Live album by the Nashville All-Stars
- Released: 1960
- Recorded: July 4, 1960
- Genre: Jazz
- Length: 42:51
- Label: RCA Victor LPM-2302
- Producer: Steve Sholes, Richard Weize (re-issue)

Chet Atkins chronology
| Mister Guitar (1959) | After the Riot at Newport (1960) | Teensville (1960) |

= After the Riot at Newport =

After the Riot at Newport is an album by the Nashville All-Stars, which was recorded live after the cancellation of their appearance at the 1960 Newport Jazz Festival.

==History==
This group of Nashville session players played a mixture of pop and jazz standards. The all-star lineup featured guitar legends Hank Garland and Chet Atkins, saxophonist Boots Randolph, African-American pianist/violinist Brenton Banks, pianist Floyd Cramer, bassist Bob Moore, drummer Buddy Harman, and vibes prodigy Gary Burton, who was only 17 years old at the time.

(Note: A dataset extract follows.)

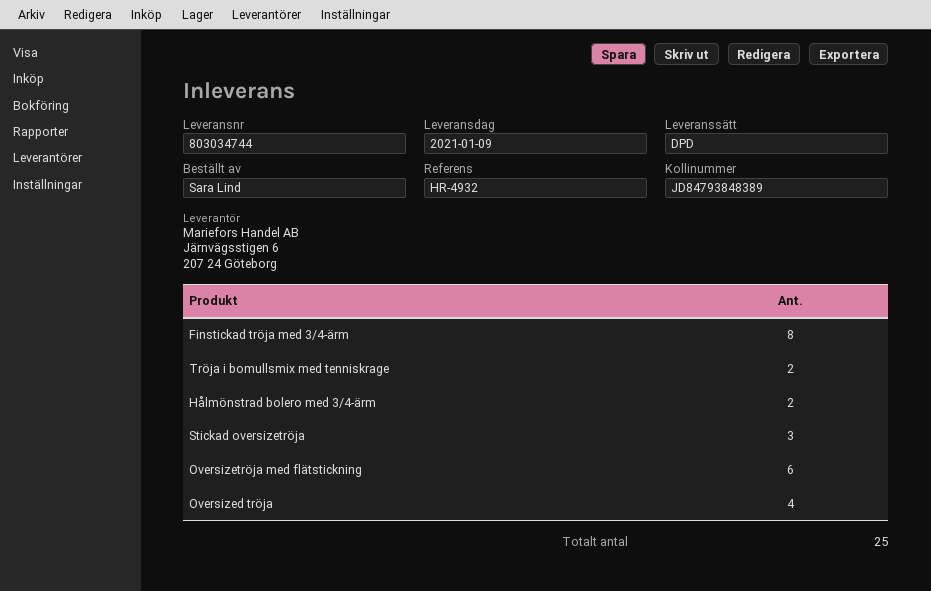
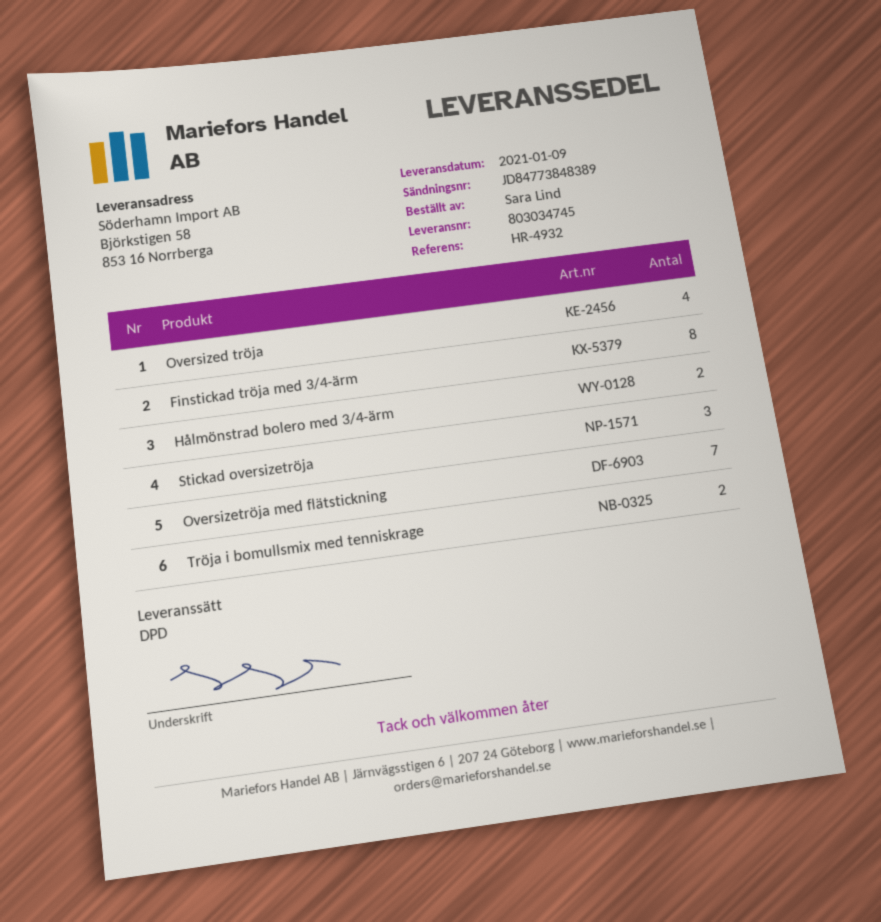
delivery note number: 803034744 -> 803034745
tracking number: JD84793848389 -> JD84773848389
Oversizetröja med flätstickning: 6 -> 7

Even though the players were playing country music day-in and day-out in Nashville sessions, they had a deep love of jazz and played often at the Carousel Club on Printer's Alley in Nashville, Tennessee. When their much-anticipated festival performance was canceled due to an unruly crowd, the group documented their performance anyway, recording on the lawn of a mansion RCA had rented during the festival (depicted by the drawing on the cover).

Two of the songs, "Nashville to Newport" and "Riot-Chous" were composed for the occasion, the latter after the riot on the night prior to recording.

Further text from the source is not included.